**DIRECTIONS FOR THIS TASK**
Could you repeat, exactly and with no pictures, only the lines from the start of the records through the line containing "PAPIER PEINT INTISSÉ EFFET"?

**Dataset items**
+-------+
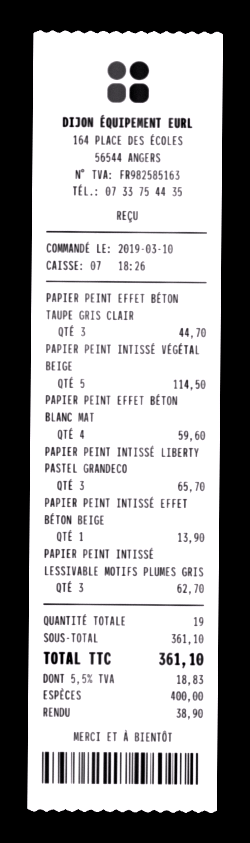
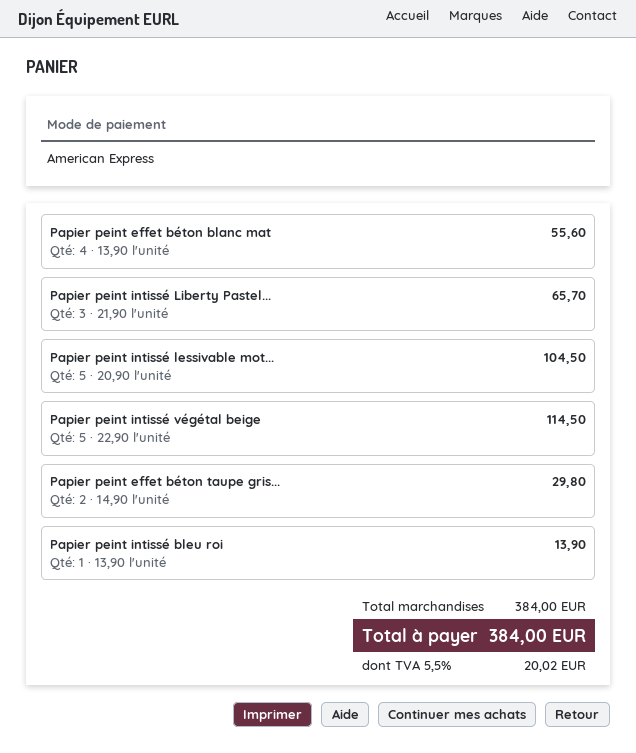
payment method: cash -> American Express
PAPIER PEINT EFFET BÉTON TAUPE GRIS CLAIR: 3 for 44.70 -> 2 for 29.80
PAPIER PEINT EFFET BÉTON BLANC MAT: 4 for 59.60 -> 4 for 55.60
PAPIER PEINT INTISSÉ EFFET BÉTON BEIGE: 1 for 13.90 -> none
PAPIER PEINT INTISSÉ LESSIVABLE MOTIFS PLUMES GRIS: 3 for 62.70 -> 5 for 104.50
Papier peint intissé bleu roi: none -> 1 for 13.90
subtotal: 361.10 -> 384.00
tax: 5.5% = 18.83 -> 5.5% = 20.02
total: 361.10 -> 384.00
+-------+
**YOUR SOLUTION**
payment method: cash -> American Express
PAPIER PEINT EFFET BÉTON TAUPE GRIS CLAIR: 3 for 44.70 -> 2 for 29.80
PAPIER PEINT EFFET BÉTON BLANC MAT: 4 for 59.60 -> 4 for 55.60
PAPIER PEINT INTISSÉ EFFET BÉTON BEIGE: 1 for 13.90 -> none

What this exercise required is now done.